In order to resolve the first issue, I had to build a custom GML → lua transpiler. Like most transpilers, it functioned by first building an AST from the source language, and then rendering that AST into the target language. Fortunately, GML and lua are semantically similar enough that this task wasn't too absurd, but there were a lot of functional differences that had to be resolved.

One stumbling block I found particularly funny involved the truthiness of numbers. A number is considered "truthy" in a language if that number evaluates as true in situations when interpreted as a boolean value. In most languages, all nonzero numbers are truthy, and zero is falsy. In lua, however, all numbers are truthy, including zero. To make matters even more confusing, GML has an even stranger truthiness convention: in GML all numbers less than 0.5 are falsy. This tripped me up for quite a bit, but the ultimate solution involved wrapping any context where a number might be evaluated as a bool with a custom truthy() call.

Another less interesting hiccup: lua does not support switch statements. While the basic function of a switch statement can be transpiled to an if-else chain, lua switches also support case fallthrough and switch breaks. Supporting these required a somewhat unpleasant set of manipulations to the AST→lua intermediary state to virtualize the scopes of each case block.

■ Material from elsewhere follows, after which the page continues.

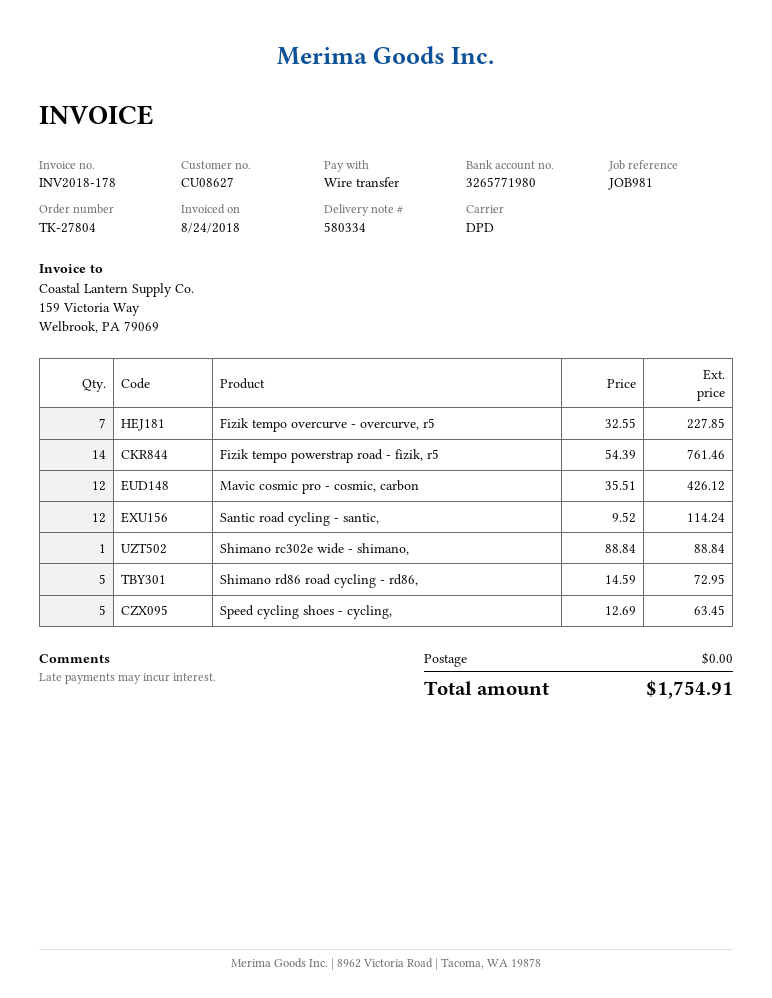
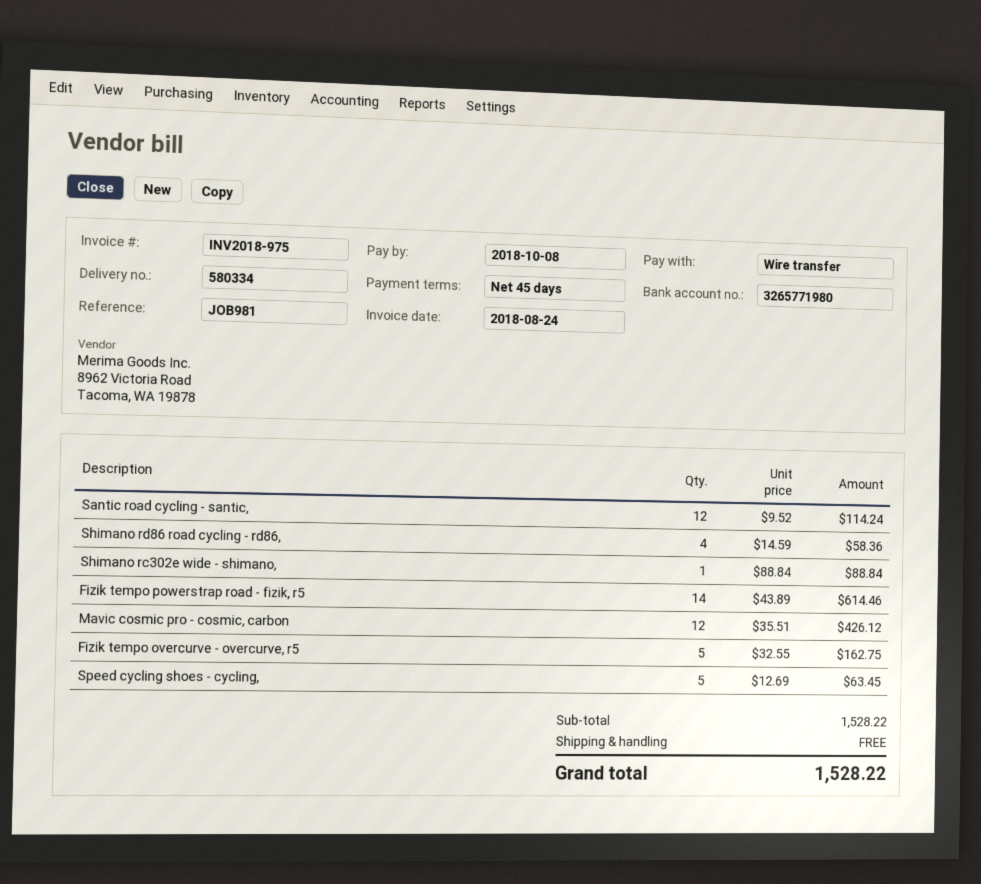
invoice number: INV2018-178 -> INV2018-975
Fizik tempo overcurve - overcurve, r5: 7 x 32.55 = 227.85 -> 5 x 32.55 = 162.75
Fizik tempo powerstrap road - fizik, r5: 14 x 54.39 = 761.46 -> 14 x 43.89 = 614.46
Shimano rd86 road cycling - rd86,: 5 x 14.59 = 72.95 -> 4 x 14.59 = 58.36
total: 1754.91 -> 1528.22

The solution to the difference in core engine primitives ended up being very simple conceptually, and VERY involved as far as the details.

Primarily, this consisted of a large shim on the lua side that exposed an API surface nearly identical to the Rivals 1 engine. Behind the scenes, that API would route most calls and property reads/writes to the corresponding Rivals 2 primitives, with whatever translation logic was necessary to achieve the best parity between the two. It also included a deferred resolve-and-sync layer that would run custom logic to synchronize any features that didn't easily map between the two engines at the boundary between gameplay frames.

The bulk of the work was in this part — finding disparities between the two fundamentally different gameplay systems and coming up with correct ways to resolve them that are robust against the numerous use-cases and outright hacks that modders would expose.

Finally, in order to minimize the amount of lifting that the engine shim layer had to do (which is a relatively expensive indirection), I built a system for statically analyzing mods and stamping anything I could onto Rivals 2's static data assets. This is a very annoying problem (technically impossible according to computability theory), and relies on a lot of unpleasant heuristics, assumptions about "what most mods do", and runtime fallbacks for false positives.

Achieving something like 80-90% coverage with this would have been very easy (the average mod doesn't do runtime hitbox mutation), but covering all the potential problematic cases made it a much more painful endeavor.

The 2D vs 3D problem was actually a relatively easy problem to fix, and the first one I tackled. Imported Rivals 1 characters simply render on a 2D plane with a one-bone skeleton. I built an extension of our base character type that used this skeleton and supported slotting in spritesheet animations where skeletal mesh animations would normally slot in, as well as handling a few bone-driven functions (computing collision bounds, for example) in terms of the sprite sheet instead of bone positions. And that was that.

The only real hiccup was that Rivals 1 used 2D sprites as collision primitives in some situations, while Rivals 2 uses strictly mathematical collision (capsule-vs-capsule typically). I solved this by writing a lossy mass-decomposition as part of the pipeline that split collision sprites into an approximate collection of primitives.

As an added bonus, I was able to ship the Character2D template as a standalone feature, allowing modders to build entirely original 2D characters with the same underlying Rivals 2 primitives that any new, non-imported mod character would use.